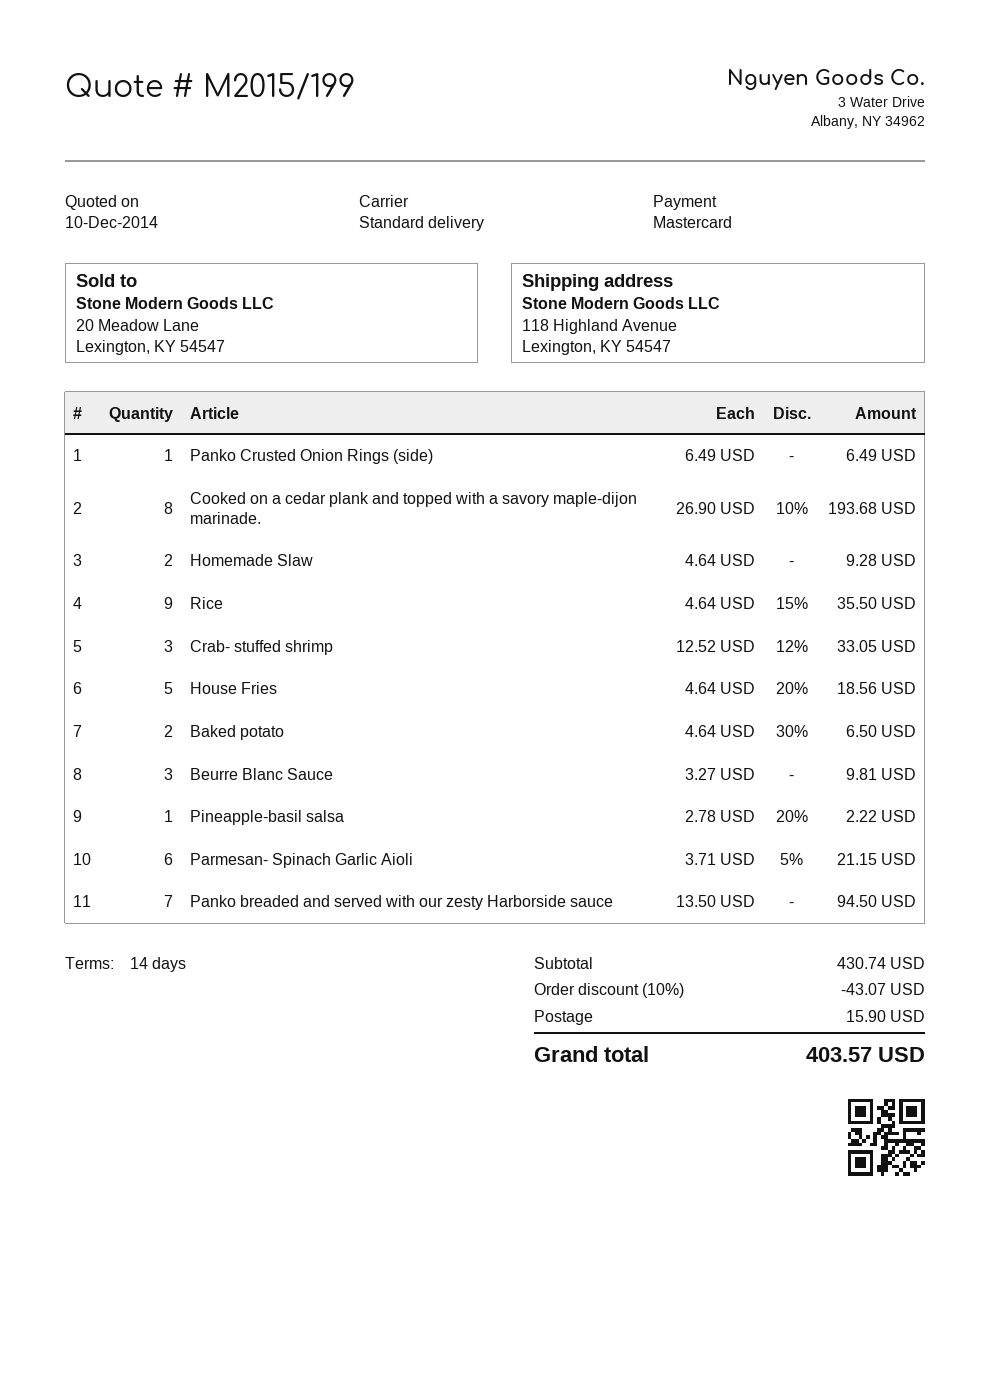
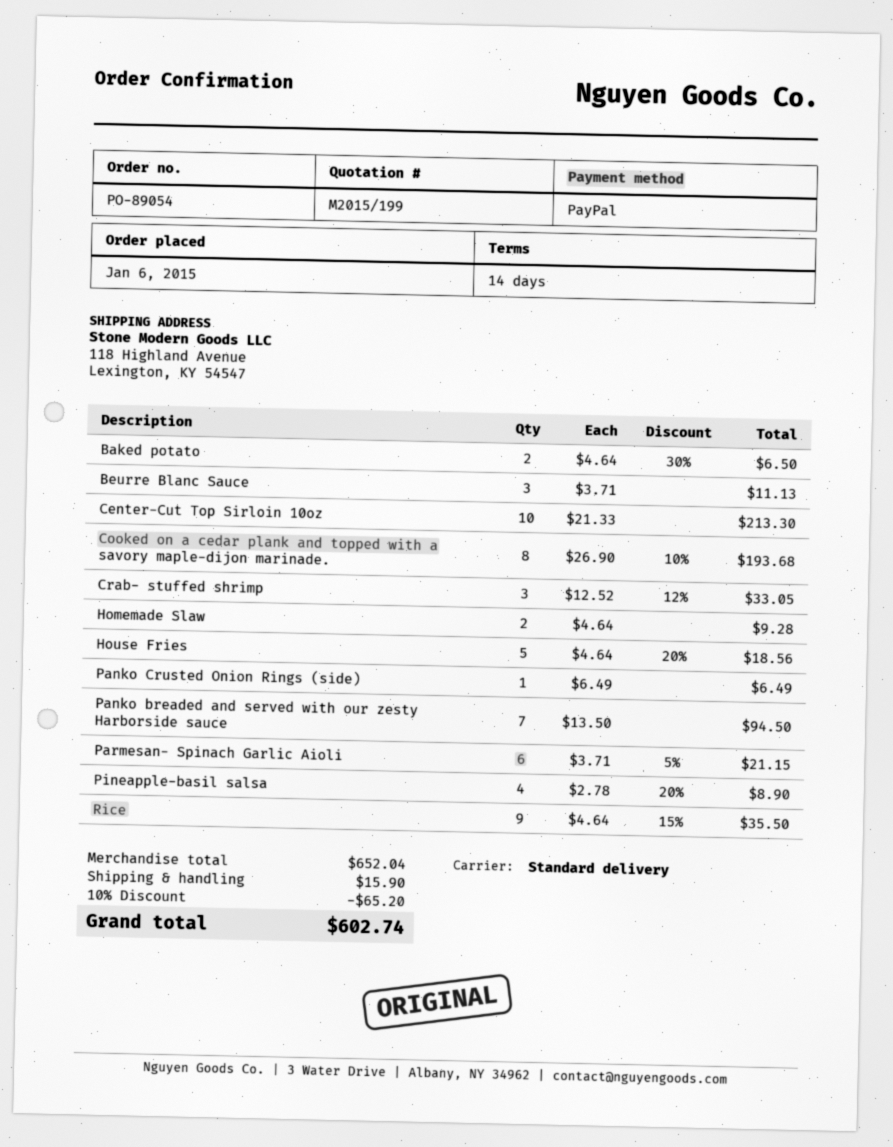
payment method: Mastercard -> PayPal
Beurre Blanc Sauce: 3 x 3.27 = 9.81 -> 3 x 3.71 = 11.13
Pineapple-basil salsa: 1 x 2.78 - 20% = 2.22 -> 4 x 2.78 - 20% = 8.90
Center-Cut Top Sirloin 10oz: none -> 10 x 21.33 = 213.30
subtotal: 430.74 -> 652.04
discount: 10% = 43.07 -> 10% = 65.20
total: 403.57 -> 602.74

____

Task requirements: I would like the data above transcribed exactly, with its pictures left out.

Solution for this problem:
payment method: Mastercard -> PayPal
Beurre Blanc Sauce: 3 x 3.27 = 9.81 -> 3 x 3.71 = 11.13
Pineapple-basil salsa: 1 x 2.78 - 20% = 2.22 -> 4 x 2.78 - 20% = 8.90
Center-Cut Top Sirloin 10oz: none -> 10 x 21.33 = 213.30
subtotal: 430.74 -> 652.04
discount: 10% = 43.07 -> 10% = 65.20
total: 403.57 -> 602.74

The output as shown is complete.